Un’immagine che da sola smentisce il premier etiope Abiy Ahmed, quello che per i primi sei mesi di guerra civile negò la presenza sul suolo tigrino, cioè etiope, delle truppe eritree macchiatesi di stragi e violenze indicibili contro i civili. Abiy nei giorni scorsi aveva infatti negato che ci fossero stati morti per fame da settembre in Tigrai e nella vicina regione dell’Amhara, come denunciato dai responsabili delle principali organizzazioni umanitarie presenti nella regione. Ieri Oxfam ha rincarato la dose affermando che oltre 3 milioni e mezzo di tigrini sono sull’orlo di una carestia causata dagli effetti della guerra che ha già provocato 600 mila morti e dai mutamenti climatici.

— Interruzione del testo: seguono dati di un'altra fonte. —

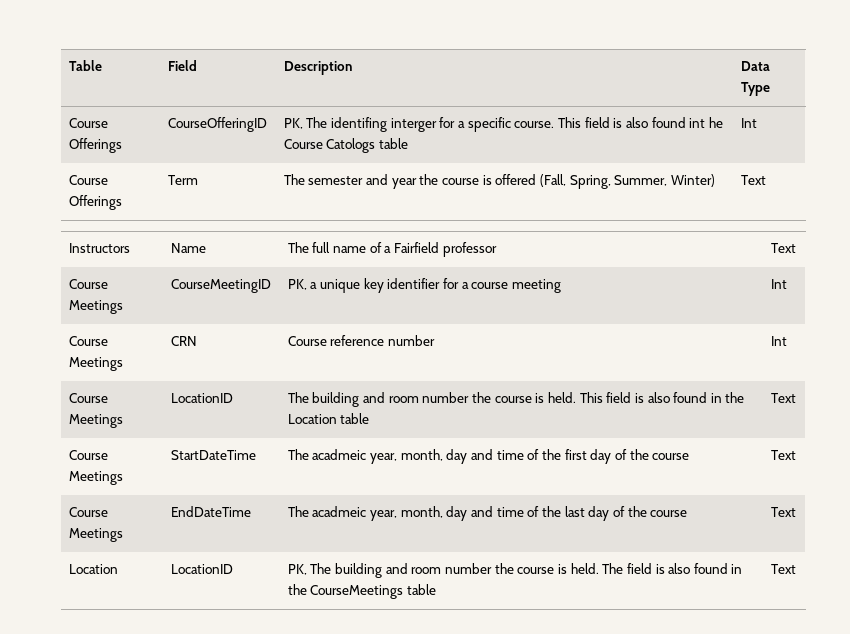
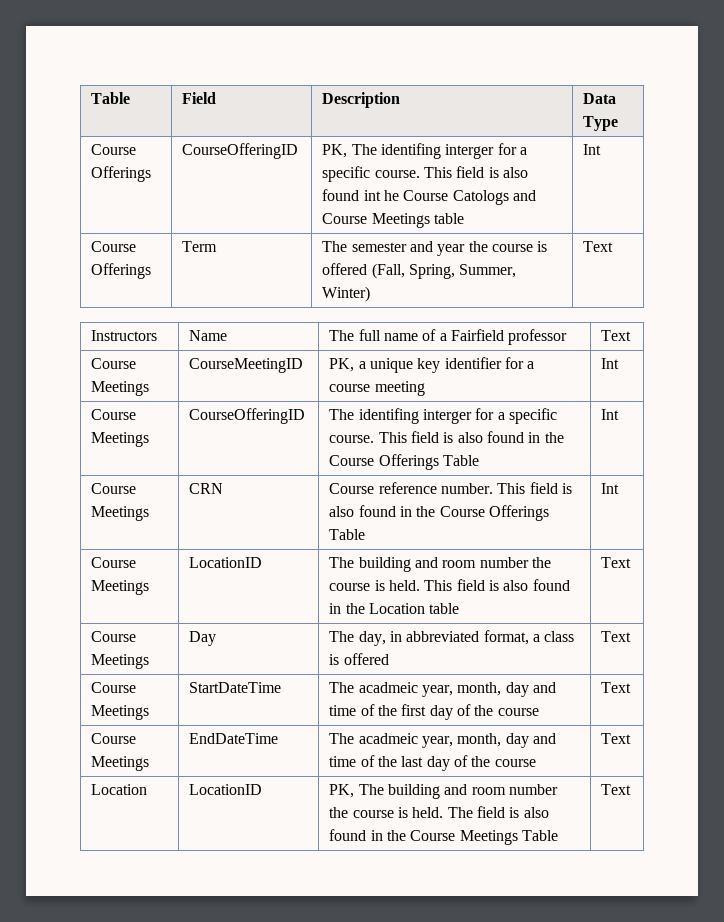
(376, 145) none -> [513,190,537,201] [322,213,430,228] and Course Meetings
(787, 284) none -> [91,409,137,420] [91,432,150,447] [189,408,306,424] [329,408,558,424] [329,431,564,443] [329,454,480,470] [601,409,620,420] // Course Meetings | CourseOfferingID | The identifing interger for a specific course. This field is also found in the Course Offerings Table | Int
[388,335,436,346] number -> [441,482,573,494] [329,505,550,521] [329,529,366,540] number. This field is also found in the Course Offerings Table
(796, 398) none -> [91,631,137,642] [91,654,150,669] [189,631,217,646] [329,630,575,646] [329,653,389,665] [601,631,632,642] // Course Meetings | Day | The day, in abbreviated format, a class is offered | Text
[310,584,437,599] CourseMeetings table -> [410,830,559,845] Course Meetings Table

A rischio di morte per malnutrizione sono anzitutto le donne incinte, i bambini piccoli e gli anziani.

Notizie confermate anche da fonti umanitarie con cui siamo in contatto. Inoltre i conflitti ancora in corso nel Tigrai occidentale e in alcune parti della regione dell’Amhara hanno costretto oltre 1,5 milioni di persone a fuggire, lasciando circa 9,4 milioni di persone nell’Etiopia settentrionale (circa un abitante su tre) in condizioni di fame estrema. La siccità, la carenza di bestiame e la scarsità dei raccolti in una regione prevalentemente agricola stanno portando allo stremo i sette milioni di tigrini, provati da due anni di assedio e blackout comunicativo condotto da Addis Abeba. In queste condizioni si stanno moltiplicando nell’indifferenza globale i casi di mortalità materno infantile. Mancano i farmaci essenziali e le incubatrici, o medici, da tre anni senza salario, stanno lasciando il Tigrai. In questa disperazione ci sono anche segni di speranza. Infatti sono partiti i programmi di riabilitazione dei mutilati nell’ospedale di Adua e da tre mesi le autorità regionali e la diocesi cattolica di Adigrat hanno firmato un protocollo con la fondazione del medico congolese Denis Mukwege, il “dottore che ripara le donne” per assistere le decine di migliaia di vittime degli stupri etnici perpetrati soprattutto dalla soldataglia eritrea.

Incombono, però, nuovi scenari di guerra su tutto il Corno fino al Mar Rosso. Almeno 220 mila persone sono rimaste nelle forze di difesa del Tigrai pronte a riprendere a combattere contro gli eritrei, stavolta a fianco dell‘esercito etiope in un clamoroso ribaltamento di alleanze. Gli eritrei sono stati chiamati a invadere il Tigrai da Abiy 4 anni fa e ora occupano diverse zone al confine. Il regime di Asmara non ha accettato l’accordo di pace di Pretoria e sostiene i ribelli Amhara contro il governo federale etiope. In più il dittatore eritreo Isaias Afewerki ha respinto le rivendicazioni di Addis Abeba per un accesso al Mar Rosso e nella disputa apertasi con la Somalia dopo che Abiy ha affittato il porto di Berbera e 30 chilometri di costa nella regione indipendentista del Somaliland, si è schierato con Mogadiscio.

Dicono in Tigrai che ogni generazione sia destinata a conoscere la guerra. Presto l’incubo potrebbe tornare.